TRY IT: Could you reproduce every entry as it stands, leaving the pictures behind?

Saved data entries:
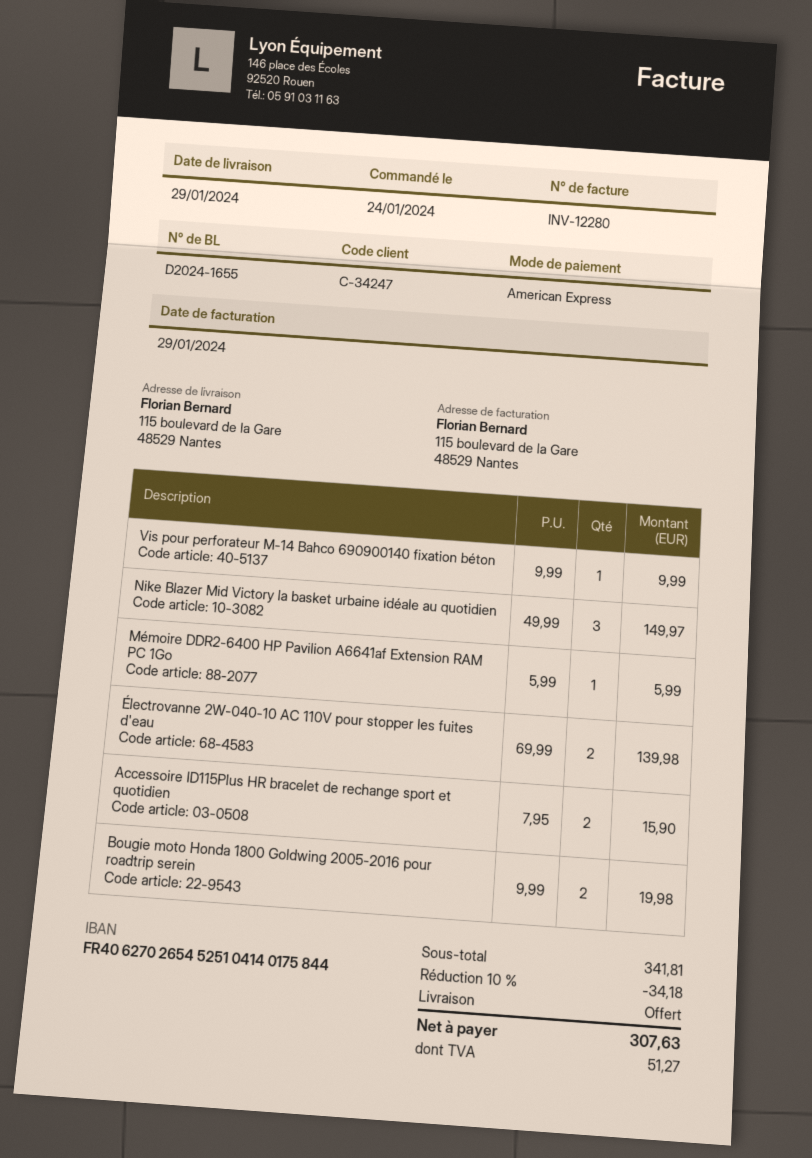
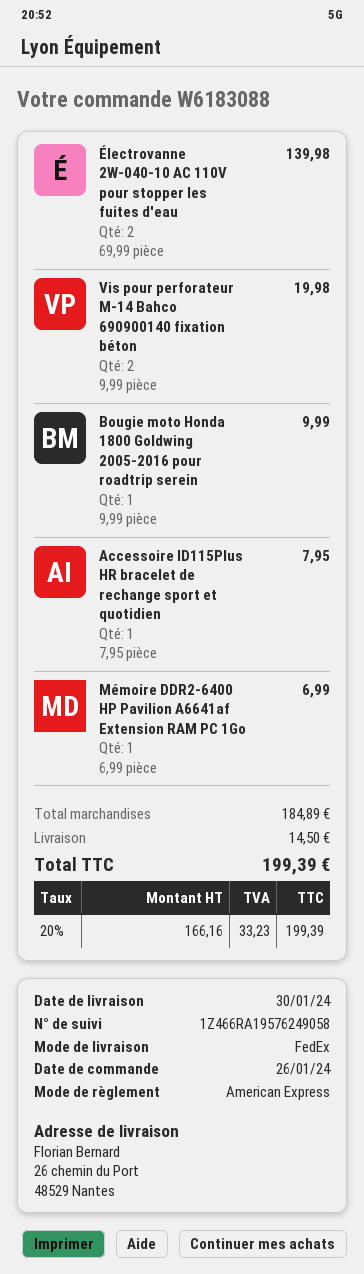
order date: 2024-01-24 -> 2024-01-26
delivery date: 2024-01-29 -> 2024-01-30
ship to: 115 boulevard de la Gare, 48529 Nantes -> 26 chemin du Port, 48529 Nantes
Vis pour perforateur M-14 Bahco 690900140 fixation béton: 1 x 9.99 = 9.99 -> 2 x 9.99 = 19.98
Nike Blazer Mid Victory la basket urbaine idéale au quotidien: 3 x 49.99 = 149.97 -> none
Mémoire DDR2-6400 HP Pavilion A6641af Extension RAM PC 1Go: 1 x 5.99 = 5.99 -> 1 x 6.99 = 6.99
Accessoire ID115Plus HR bracelet de rechange sport et quotidien: 2 x 7.95 = 15.90 -> 1 x 7.95 = 7.95
Bougie moto Honda 1800 Goldwing 2005-2016 pour roadtrip serein: 2 x 9.99 = 19.98 -> 1 x 9.99 = 9.99
subtotal: 341.81 -> 184.89
discount: 10% = 34.18 -> none
shipping: 0.00 -> 14.50
tax: 51.27 -> 33.23
total: 307.63 -> 199.39

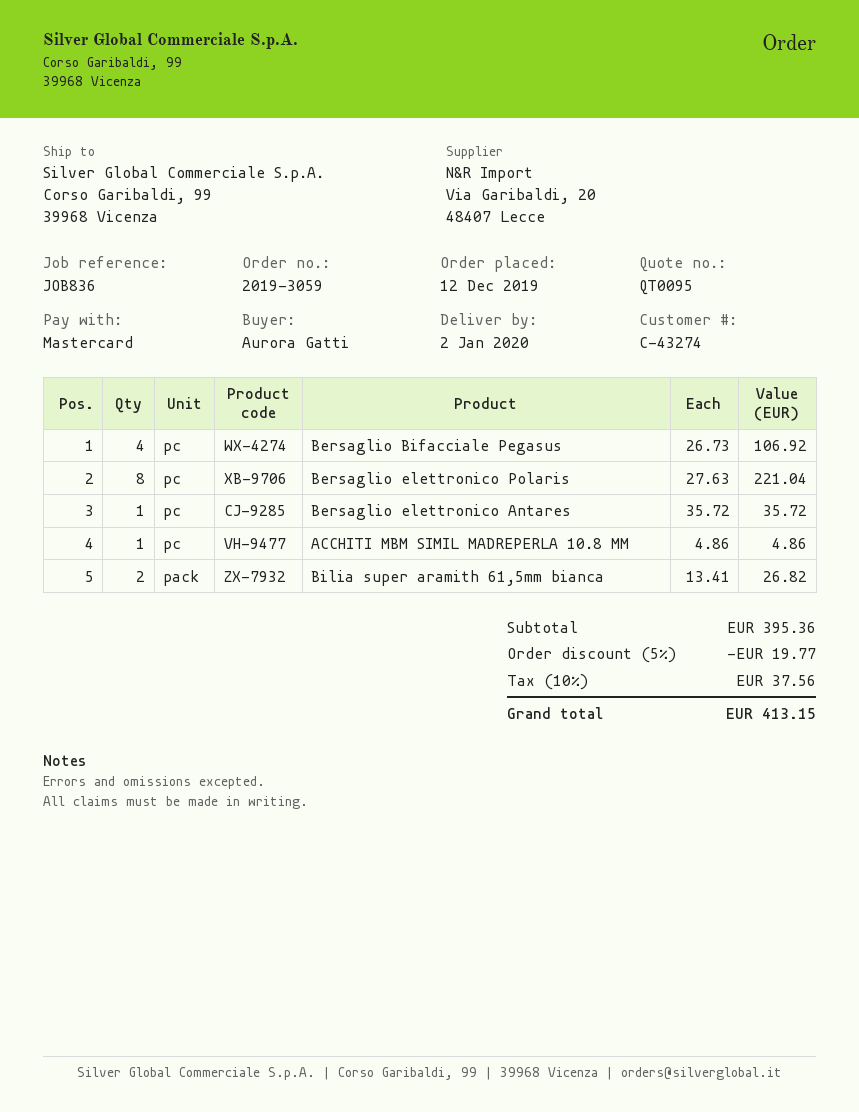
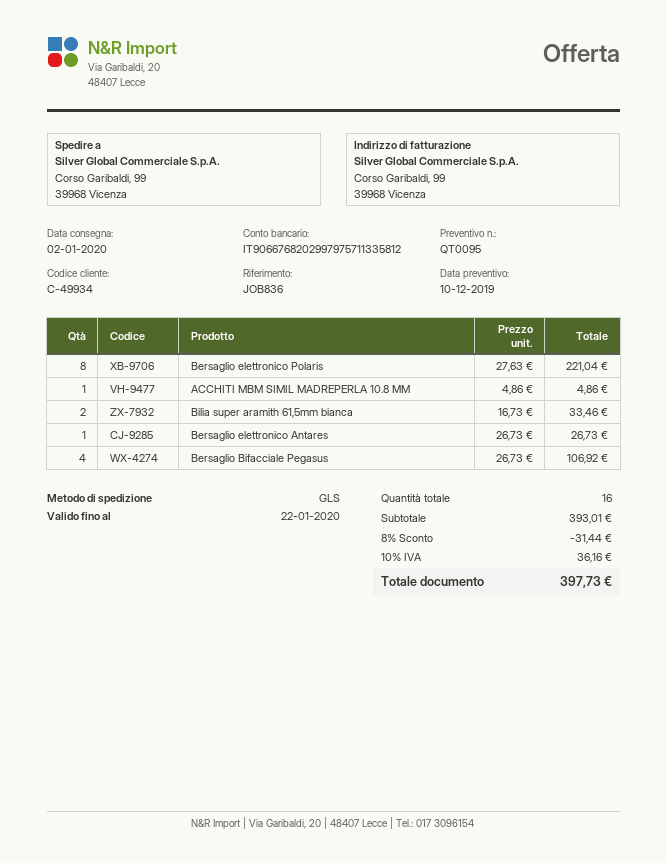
customer number: C-43274 -> C-49934
Bersaglio elettronico Antares: 1 x 35.72 = 35.72 -> 1 x 26.73 = 26.73
Bilia super aramith 61,5mm bianca: 2 x 13.41 = 26.82 -> 2 x 16.73 = 33.46
subtotal: 395.36 -> 393.01
discount: 5% = 19.77 -> 8% = 31.44
tax: 10% = 37.56 -> 10% = 36.16
total: 413.15 -> 397.73

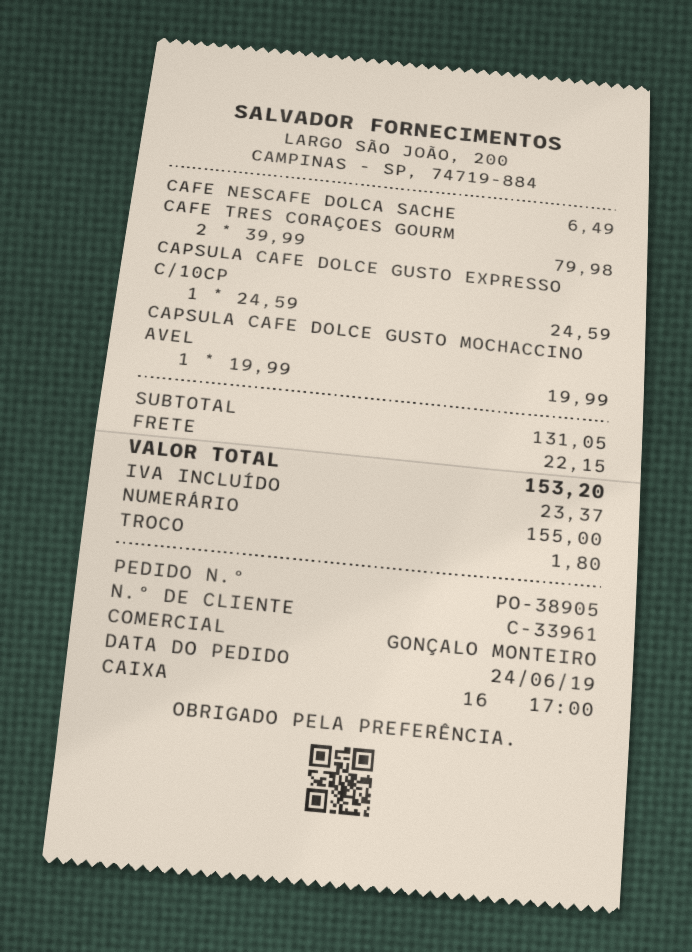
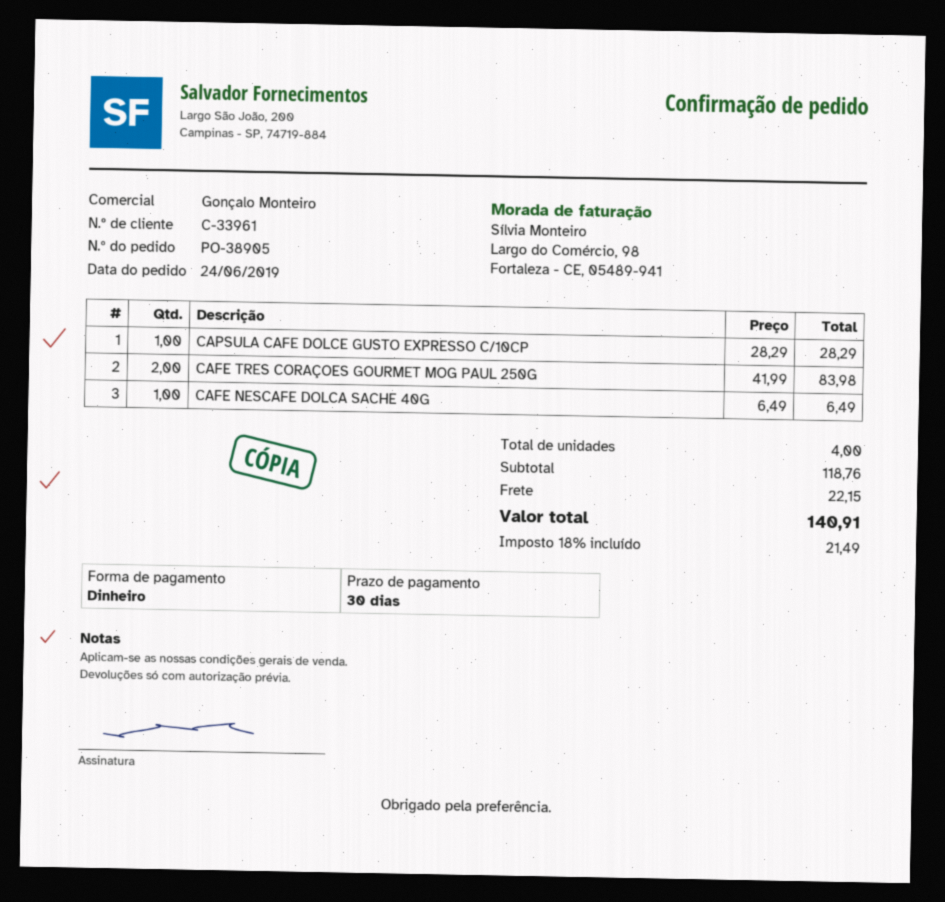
CAFE TRES CORAÇOES GOURM: 2 x 39.99 = 79.98 -> 2 x 41.99 = 83.98
CAPSULA CAFE DOLCE GUSTO EXPRESSO C/10CP: 1 x 24.59 = 24.59 -> 1 x 28.29 = 28.29
CAPSULA CAFE DOLCE GUSTO MOCHACCINO AVEL: 1 x 19.99 = 19.99 -> none
subtotal: 131.05 -> 118.76
tax: 23.37 -> 21.49
total: 153.20 -> 140.91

EXERCISE RESULT:
order date: 2024-01-24 -> 2024-01-26
delivery date: 2024-01-29 -> 2024-01-30
ship to: 115 boulevard de la Gare, 48529 Nantes -> 26 chemin du Port, 48529 Nantes
Vis pour perforateur M-14 Bahco 690900140 fixation béton: 1 x 9.99 = 9.99 -> 2 x 9.99 = 19.98
Nike Blazer Mid Victory la basket urbaine idéale au quotidien: 3 x 49.99 = 149.97 -> none
Mémoire DDR2-6400 HP Pavilion A6641af Extension RAM PC 1Go: 1 x 5.99 = 5.99 -> 1 x 6.99 = 6.99
Accessoire ID115Plus HR bracelet de rechange sport et quotidien: 2 x 7.95 = 15.90 -> 1 x 7.95 = 7.95
Bougie moto Honda 1800 Goldwing 2005-2016 pour roadtrip serein: 2 x 9.99 = 19.98 -> 1 x 9.99 = 9.99
subtotal: 341.81 -> 184.89
discount: 10% = 34.18 -> none
shipping: 0.00 -> 14.50
tax: 51.27 -> 33.23
total: 307.63 -> 199.39

customer number: C-43274 -> C-49934
Bersaglio elettronico Antares: 1 x 35.72 = 35.72 -> 1 x 26.73 = 26.73
Bilia super aramith 61,5mm bianca: 2 x 13.41 = 26.82 -> 2 x 16.73 = 33.46
subtotal: 395.36 -> 393.01
discount: 5% = 19.77 -> 8% = 31.44
tax: 10% = 37.56 -> 10% = 36.16
total: 413.15 -> 397.73

CAFE TRES CORAÇOES GOURM: 2 x 39.99 = 79.98 -> 2 x 41.99 = 83.98
CAPSULA CAFE DOLCE GUSTO EXPRESSO C/10CP: 1 x 24.59 = 24.59 -> 1 x 28.29 = 28.29
CAPSULA CAFE DOLCE GUSTO MOCHACCINO AVEL: 1 x 19.99 = 19.99 -> none
subtotal: 131.05 -> 118.76
tax: 23.37 -> 21.49
total: 153.20 -> 140.91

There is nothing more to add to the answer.